Our parameters, though comprehensive, were only measured immediately following endograft deployment. Therefore, we do not know how any of these might progress over time. Do those that become altered, such as reflected wave properties and LV hydraulic load, remain the same, become more prominent, or eventually normalize? Do factors that did not change, such as proximal aortic compliance and diastolic function change over time? During intra-operative data collection our patients were under general anesthesia which impacts LV preload, afterload and sympathetic tone, potentially affecting our results. We were unable to include measurements of PWV concurrently with our other parameters. This limits the ability to put our findings into context with those from studies where increased PWV was measured post-EVAR. Given the ubiquity of elevated PWV following EVAR it is reasonable to assume we would have had a similar increase as well. We are not able to comment on the effects of different graft manufacturers or materials on the parameters measured because a majority of our patients had the same endograft implanted. Previous studies have suggested that differences between graft materials affect measures of aortic stiffness [12, 13, 37]. Finally, we have no control group with which to compare. One study that did include matched controls found that although EVAR grafts acutely increased PWV and reflected waves, these changes remained stable over time. The control group had gradual increases in PWV and reflected waves over time, and eventually the two groups were similar [14]. This suggests that the immediate changes in aortic stiffness, wave reflections and cardiac function following EVAR may just accelerate changes to the cardiovascular system which would have occurred over time in a non-surgical cohort. Whether it is detrimental to EVAR patients to have these changes occur acutely and sooner than would naturally occur is a question that requires further study.
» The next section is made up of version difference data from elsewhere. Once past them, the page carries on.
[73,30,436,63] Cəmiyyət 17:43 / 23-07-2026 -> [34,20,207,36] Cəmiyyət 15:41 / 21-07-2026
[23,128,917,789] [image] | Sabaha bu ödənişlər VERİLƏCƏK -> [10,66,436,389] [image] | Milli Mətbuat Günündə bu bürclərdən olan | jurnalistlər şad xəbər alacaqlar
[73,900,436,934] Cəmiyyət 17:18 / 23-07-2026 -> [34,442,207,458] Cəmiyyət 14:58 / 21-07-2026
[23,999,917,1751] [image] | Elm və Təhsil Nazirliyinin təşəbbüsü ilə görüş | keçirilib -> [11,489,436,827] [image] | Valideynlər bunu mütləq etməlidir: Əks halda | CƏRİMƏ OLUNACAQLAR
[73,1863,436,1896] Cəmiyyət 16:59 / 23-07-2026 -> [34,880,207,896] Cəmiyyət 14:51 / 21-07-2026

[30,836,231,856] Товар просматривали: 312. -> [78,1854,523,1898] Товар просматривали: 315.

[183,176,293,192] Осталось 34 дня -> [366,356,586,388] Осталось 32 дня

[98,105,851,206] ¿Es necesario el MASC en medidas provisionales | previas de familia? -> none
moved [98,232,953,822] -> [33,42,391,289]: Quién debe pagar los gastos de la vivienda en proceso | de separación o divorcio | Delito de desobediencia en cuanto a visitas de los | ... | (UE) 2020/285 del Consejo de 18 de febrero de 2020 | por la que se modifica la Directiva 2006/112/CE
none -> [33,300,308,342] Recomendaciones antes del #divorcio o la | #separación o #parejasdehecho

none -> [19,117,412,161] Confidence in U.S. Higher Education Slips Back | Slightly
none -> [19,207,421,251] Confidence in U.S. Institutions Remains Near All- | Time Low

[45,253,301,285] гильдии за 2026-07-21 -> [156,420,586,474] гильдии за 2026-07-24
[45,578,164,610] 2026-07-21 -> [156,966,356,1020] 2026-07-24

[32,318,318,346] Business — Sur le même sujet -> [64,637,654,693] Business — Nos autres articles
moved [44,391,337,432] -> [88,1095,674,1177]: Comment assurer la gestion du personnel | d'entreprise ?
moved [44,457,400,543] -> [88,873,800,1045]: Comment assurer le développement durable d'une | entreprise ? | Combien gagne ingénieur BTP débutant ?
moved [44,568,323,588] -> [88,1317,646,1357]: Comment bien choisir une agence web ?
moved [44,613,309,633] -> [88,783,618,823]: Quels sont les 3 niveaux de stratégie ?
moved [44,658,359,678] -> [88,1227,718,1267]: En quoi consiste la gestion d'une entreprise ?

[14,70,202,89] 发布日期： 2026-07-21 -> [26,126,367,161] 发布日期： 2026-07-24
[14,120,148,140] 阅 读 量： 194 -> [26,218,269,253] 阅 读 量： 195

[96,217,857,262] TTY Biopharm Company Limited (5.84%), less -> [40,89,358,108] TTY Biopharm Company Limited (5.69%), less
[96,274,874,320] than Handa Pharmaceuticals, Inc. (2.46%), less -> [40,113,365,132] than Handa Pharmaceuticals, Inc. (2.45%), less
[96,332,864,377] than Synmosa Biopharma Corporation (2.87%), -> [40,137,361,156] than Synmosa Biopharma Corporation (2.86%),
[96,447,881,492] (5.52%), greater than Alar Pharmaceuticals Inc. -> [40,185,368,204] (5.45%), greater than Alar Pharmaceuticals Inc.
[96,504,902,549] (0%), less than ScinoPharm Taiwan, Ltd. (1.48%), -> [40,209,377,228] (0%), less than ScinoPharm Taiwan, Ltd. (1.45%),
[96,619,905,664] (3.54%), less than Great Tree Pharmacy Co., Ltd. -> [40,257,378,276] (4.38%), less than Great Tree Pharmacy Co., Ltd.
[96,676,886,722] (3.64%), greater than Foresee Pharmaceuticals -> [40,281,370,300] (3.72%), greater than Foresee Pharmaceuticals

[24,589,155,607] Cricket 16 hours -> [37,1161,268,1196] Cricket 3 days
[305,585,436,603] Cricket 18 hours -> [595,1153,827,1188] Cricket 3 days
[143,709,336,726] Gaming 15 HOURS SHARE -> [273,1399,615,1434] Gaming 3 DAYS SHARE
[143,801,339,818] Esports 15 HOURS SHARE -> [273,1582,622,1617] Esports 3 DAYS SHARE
5 Conclusion/Future Directions

Primarily, our study demonstrates that speckle tracking echocardiography represents a promising tool to non-invasively quantify aortic biomechanics in a real-time clinical setting.

In the setting of EVAR for abdominal aneurysms, measures of aortic stiffness that directly affect LV afterload, such as aortic impedance, ascending aortic compliance and SVR do not immediately increase following endograft implantation. The graft does appear to create an impedance mismatch which results in changes to the timing of positive reflected waves resulting in a greater systolic component. This timing shift is associated with an increased LV hydraulic load, which showed a trend towards decreased cardiac output and impaired LV diastolic relaxation [23].

To better describe the natural progression of aortic and cardiac changes following EVAR further studies should focus on the following: (1) Measure the corresponding changes in proximal aortic impedance, ascending aortic compliance, pulse wave analysis, PWV, LV hydraulic load, and LV systolic/diastolic function immediately following the procedure (IE after effects of general anesthesia are gone), then again at mid- and long-term intervals. (2) Examine these same parameters after placing stents in more proximal locations such as the thoracic aorta, aortic arch and ascending aorta. (3) Perform a similar comprehensive analysis with a variety of graft materials and designs (both surgical and endovascular) to determine inter-graft differences. These additional studies would allow for a more thorough description of the changes that occur after endovascular graft procedures, the clinical implications of these changes, and further explore ways to minimize any potential negative effects with different graft designs or materials.